Exercise requirements: From the line containing "3.4.3-1. 2D Avatar base model generation process (training)" down to the line containing "the audio [9]." in the records below, reproduce every line exactly, ends included, and omit all others.

Information shown:
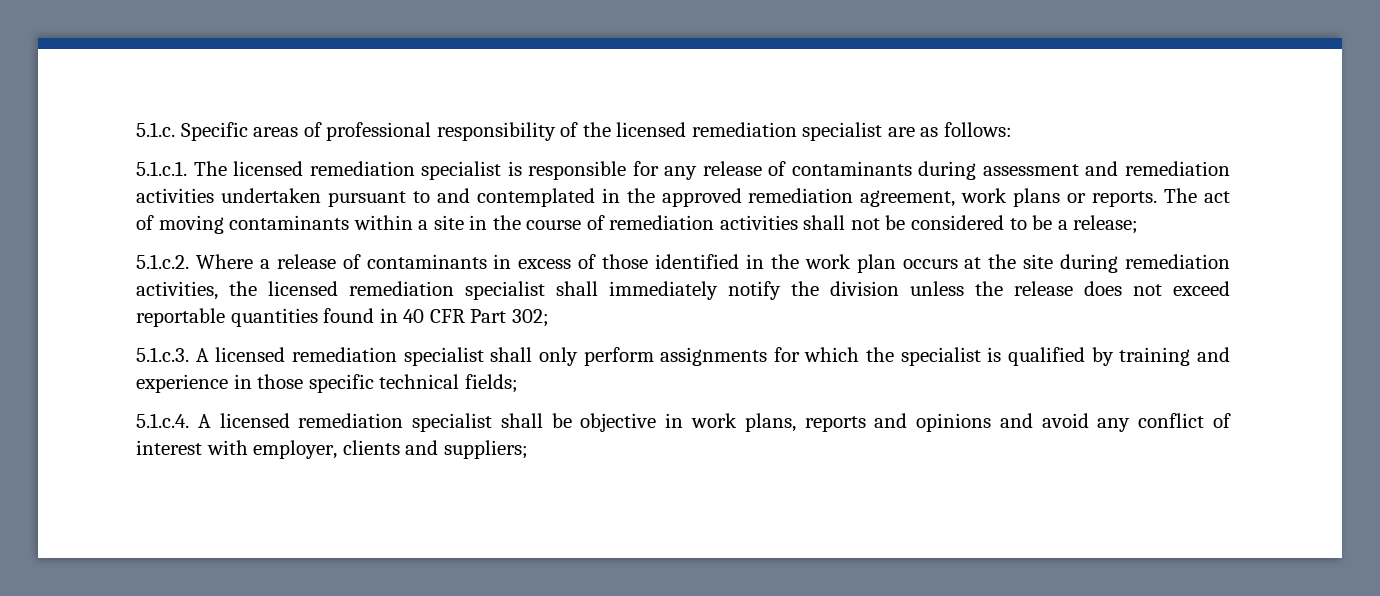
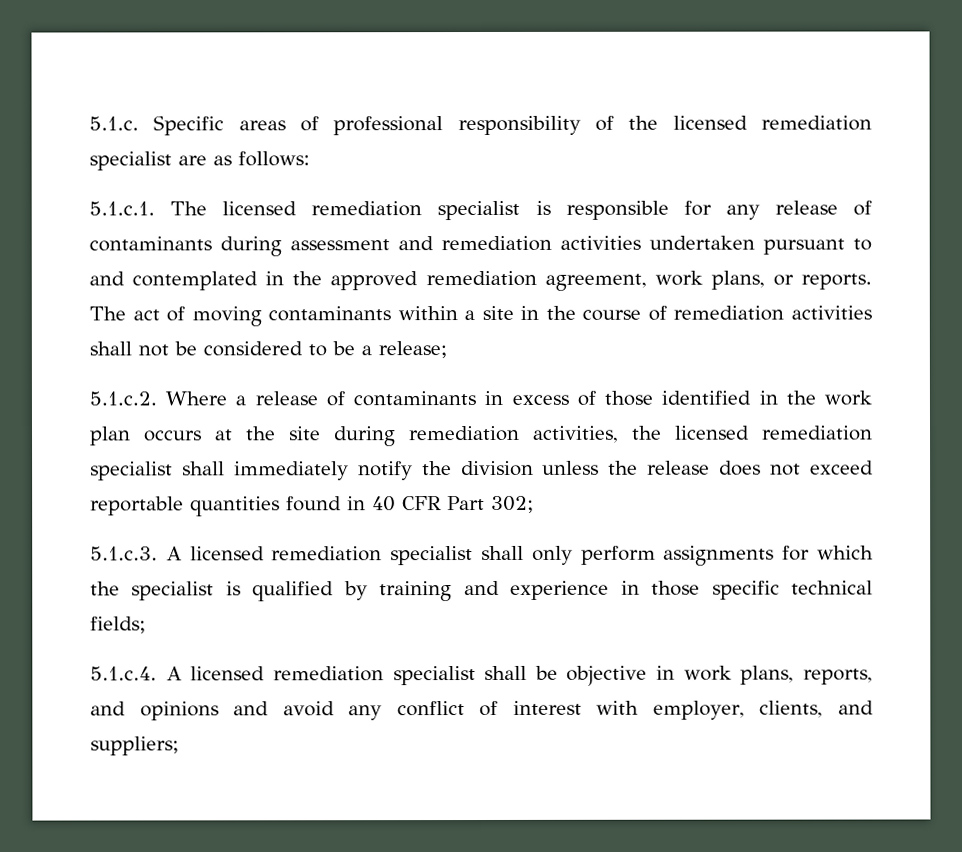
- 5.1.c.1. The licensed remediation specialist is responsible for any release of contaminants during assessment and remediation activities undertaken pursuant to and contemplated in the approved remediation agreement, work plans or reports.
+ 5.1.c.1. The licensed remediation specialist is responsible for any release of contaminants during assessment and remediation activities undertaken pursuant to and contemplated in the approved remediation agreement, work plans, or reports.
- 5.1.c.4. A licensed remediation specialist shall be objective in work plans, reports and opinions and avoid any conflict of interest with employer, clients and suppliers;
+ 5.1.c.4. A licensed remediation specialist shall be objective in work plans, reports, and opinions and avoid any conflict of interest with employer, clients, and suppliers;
--
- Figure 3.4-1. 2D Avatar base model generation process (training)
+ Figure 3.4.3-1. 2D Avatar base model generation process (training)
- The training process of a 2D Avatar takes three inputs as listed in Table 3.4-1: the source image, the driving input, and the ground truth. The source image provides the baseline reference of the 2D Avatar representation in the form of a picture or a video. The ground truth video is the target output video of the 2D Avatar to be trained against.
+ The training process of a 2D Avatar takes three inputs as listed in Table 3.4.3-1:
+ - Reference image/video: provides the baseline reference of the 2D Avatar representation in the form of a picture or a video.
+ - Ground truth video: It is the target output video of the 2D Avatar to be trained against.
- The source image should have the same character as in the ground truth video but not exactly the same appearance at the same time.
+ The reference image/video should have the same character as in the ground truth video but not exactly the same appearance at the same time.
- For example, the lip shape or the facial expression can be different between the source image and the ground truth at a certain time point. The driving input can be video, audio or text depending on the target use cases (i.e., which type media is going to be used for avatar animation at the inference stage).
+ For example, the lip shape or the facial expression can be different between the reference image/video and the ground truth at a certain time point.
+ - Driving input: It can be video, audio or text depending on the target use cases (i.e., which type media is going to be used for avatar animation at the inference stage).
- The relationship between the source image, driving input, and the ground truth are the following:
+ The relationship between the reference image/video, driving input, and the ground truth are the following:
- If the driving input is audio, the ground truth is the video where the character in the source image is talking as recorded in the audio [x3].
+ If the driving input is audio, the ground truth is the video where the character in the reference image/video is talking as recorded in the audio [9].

Response:
+ Figure 3.4.3-1. 2D Avatar base model generation process (training)
- The training process of a 2D Avatar takes three inputs as listed in Table 3.4-1: the source image, the driving input, and the ground truth. The source image provides the baseline reference of the 2D Avatar representation in the form of a picture or a video. The ground truth video is the target output video of the 2D Avatar to be trained against.
+ The training process of a 2D Avatar takes three inputs as listed in Table 3.4.3-1:
+ - Reference image/video: provides the baseline reference of the 2D Avatar representation in the form of a picture or a video.
+ - Ground truth video: It is the target output video of the 2D Avatar to be trained against.
- The source image should have the same character as in the ground truth video but not exactly the same appearance at the same time.
+ The reference image/video should have the same character as in the ground truth video but not exactly the same appearance at the same time.
- For example, the lip shape or the facial expression can be different between the source image and the ground truth at a certain time point. The driving input can be video, audio or text depending on the target use cases (i.e., which type media is going to be used for avatar animation at the inference stage).
+ For example, the lip shape or the facial expression can be different between the reference image/video and the ground truth at a certain time point.
+ - Driving input: It can be video, audio or text depending on the target use cases (i.e., which type media is going to be used for avatar animation at the inference stage).
- The relationship between the source image, driving input, and the ground truth are the following:
+ The relationship between the reference image/video, driving input, and the ground truth are the following:
- If the driving input is audio, the ground truth is the video where the character in the source image is talking as recorded in the audio [x3].
+ If the driving input is audio, the ground truth is the video where the character in the reference image/video is talking as recorded in the audio [9].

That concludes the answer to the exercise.